Introduction
Currently Synapse only requires users to choose passwords that are at least one character (a 3rd party security audit recently raised this issue). A single character password is ridiculously weak.
Why does password strength matter? Any password can be hacked using a brute-force attack. The only question is how long will it take for the take to guess the password. Weak passwords can be hacked in seconds, while a strong password could take centuries to hack. With a single character password (assuming: a-z, A-Z, 0–9) it only takes 62 attempts to hack.

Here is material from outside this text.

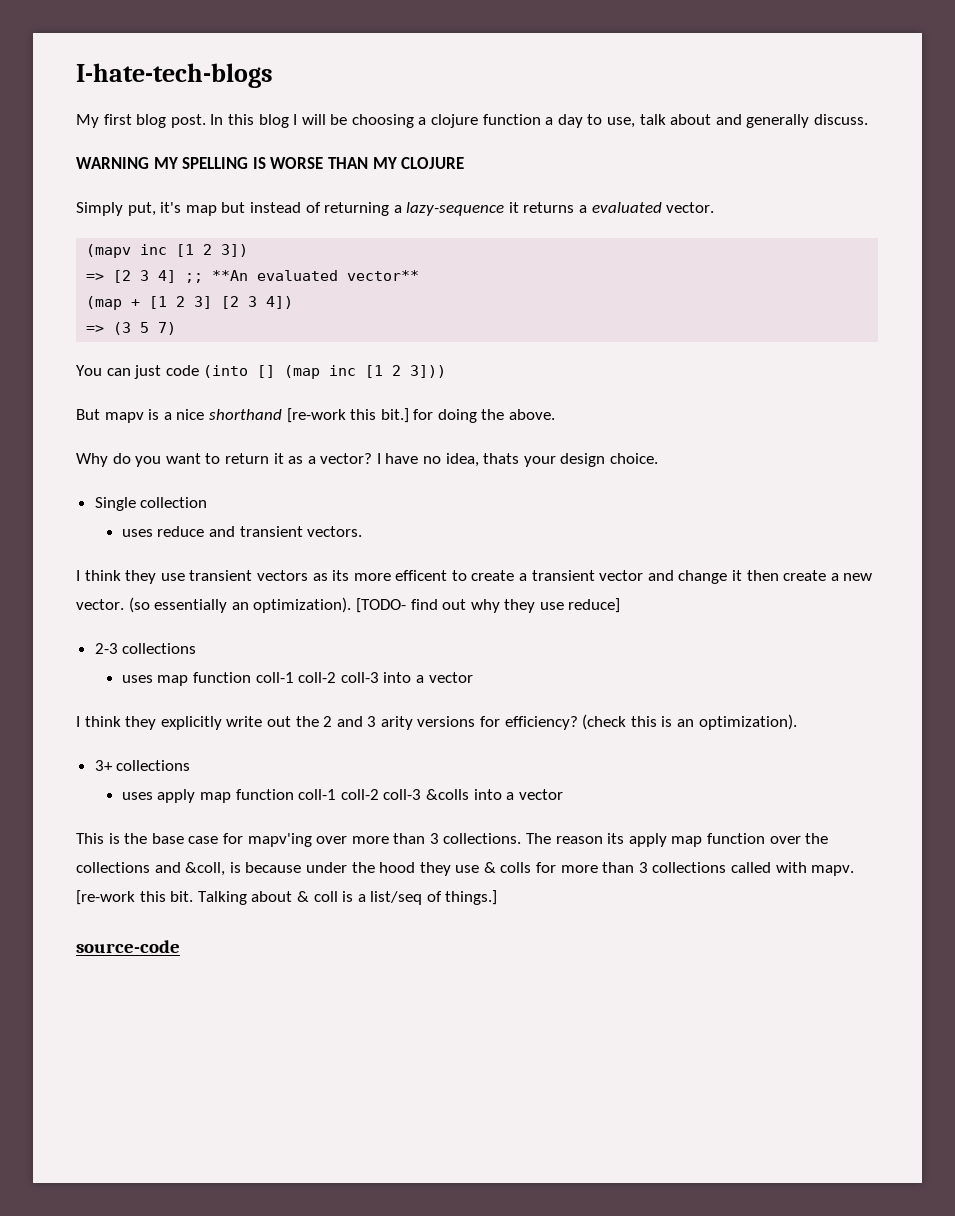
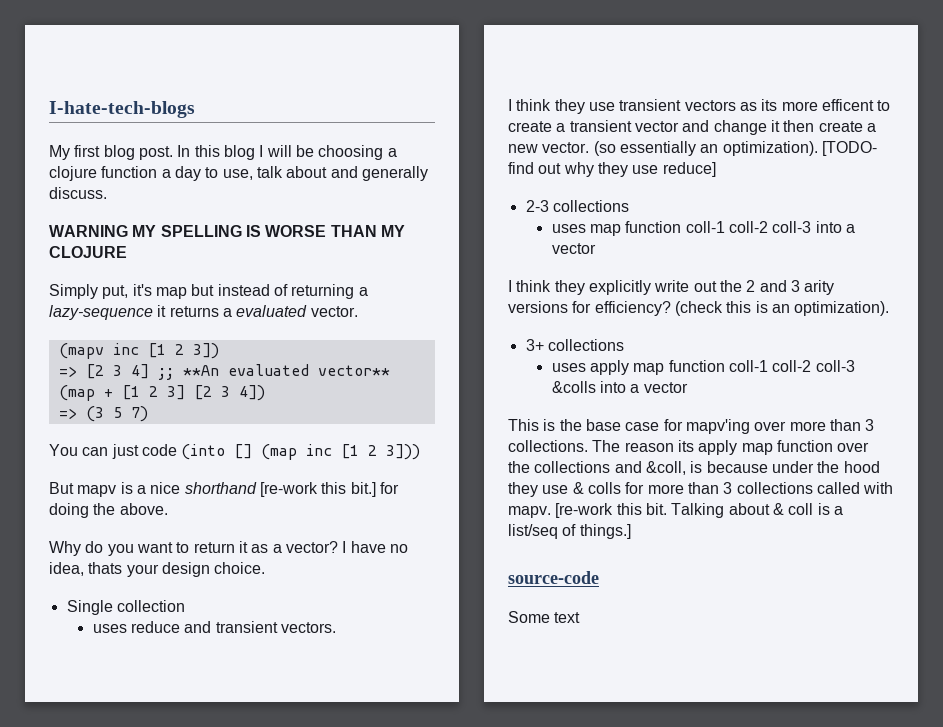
+ Some text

Randomly Generated Passwords
Password strength for a randomly generated password is a function of the the size of the character space and the number of characters used for that password. To illustrate this KeeyPass was used to randomly generate the following passwords (using only a-z, A-Z, 0–9) . Each password was then tested against: zxcvbn demo to calculate how long a brute force attack would take for each. The demo gives an estimate for unthrottled online attacks which assumes an attacker can make 10 attempts per second. The demo also estimates for throttled online attacks that limit the number of attempts an attacker can make to 100 per minute.

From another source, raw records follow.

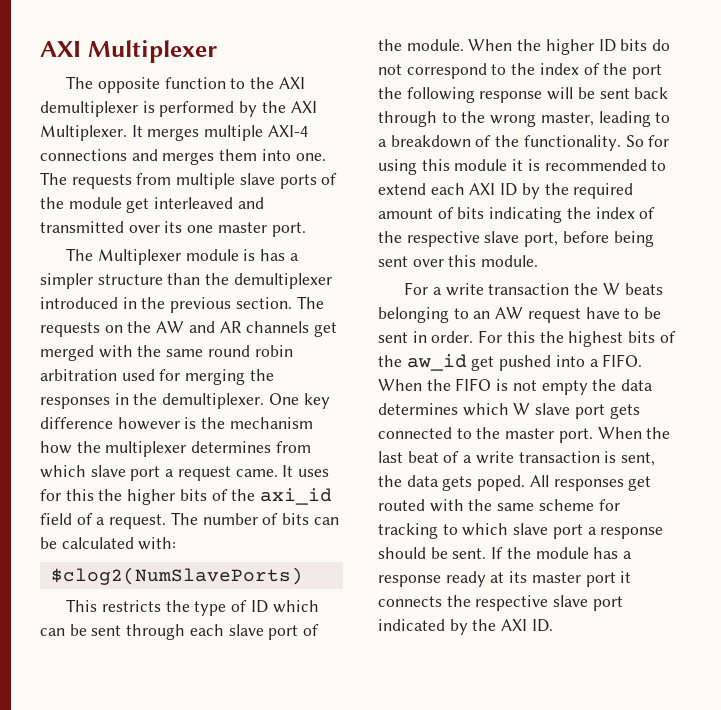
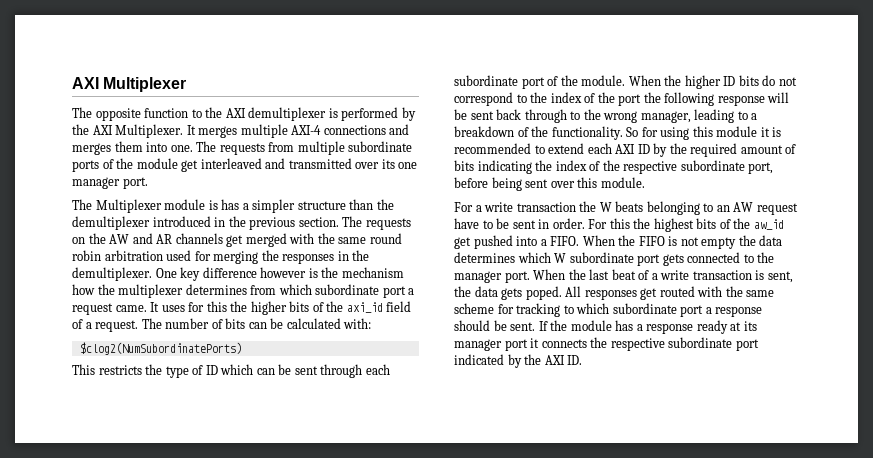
- The requests from multiple slave ports of the module get interleaved and transmitted over its one master port.
+ The requests from multiple subordinate ports of the module get interleaved and transmitted over its one manager port.
- One key difference however is the mechanism how the multiplexer determines from which slave port a request came.
+ One key difference however is the mechanism how the multiplexer determines from which subordinate port a request came.
- $clog2(NumSlavePorts)
+ $clog2(NumSubordinatePorts)
- This restricts the type of ID which can be sent through each slave port of the module.
+ This restricts the type of ID which can be sent through each subordinate port of the module.
- When the higher ID bits do not correspond to the index of the port the following response will be sent back through to the wrong master, leading to a breakdown of the functionality.
+ When the higher ID bits do not correspond to the index of the port the following response will be sent back through to the wrong manager, leading to a breakdown of the functionality.
- So for using this module it is recommended to extend each AXI ID by the required amount of bits indicating the index of the respective slave port, before being sent over this module.
+ So for using this module it is recommended to extend each AXI ID by the required amount of bits indicating the index of the respective subordinate port, before being sent over this module.
- When the FIFO is not empty the data determines which W slave port gets connected to the master port.
+ When the FIFO is not empty the data determines which W subordinate port gets connected to the manager port.
- All responses get routed with the same scheme for tracking to which slave port a response should be sent.
+ All responses get routed with the same scheme for tracking to which subordinate port a response should be sent.
- If the module has a response ready at its master port it connects the respective slave port indicated by the AXI ID.
+ If the module has a response ready at its manager port it connects the respective subordinate port indicated by the AXI ID.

| Random Password | Number of Characters | unthrottled online attack (10 / Second) | throttled online attack (100 / Minute) |
|---|---|---|---|
| 'B' | 1 | less than a second | 7 minutes |
| 'aw' | 2 | 1 second | 1 hour |
| 'tJo' | 3 | 10 seconds | 10 hours |
| '1P4S' | 4 | 2 minutes | 4 days |
| 'yHm6X' | 5 | 17 minutes | 1 month |
| 'co9dDQ' | 6 | 3 hours | 1 year |
| '52P5d23' | 7 | 1 day | 11 years |
| 'NAcviDGM' | 8 | 12 days | centuries |
This test illustrates that throttling to limit the number of attempts is probably more important than password size. Currently, Synapse does not throttle login attempts so ten attempts per second is possible.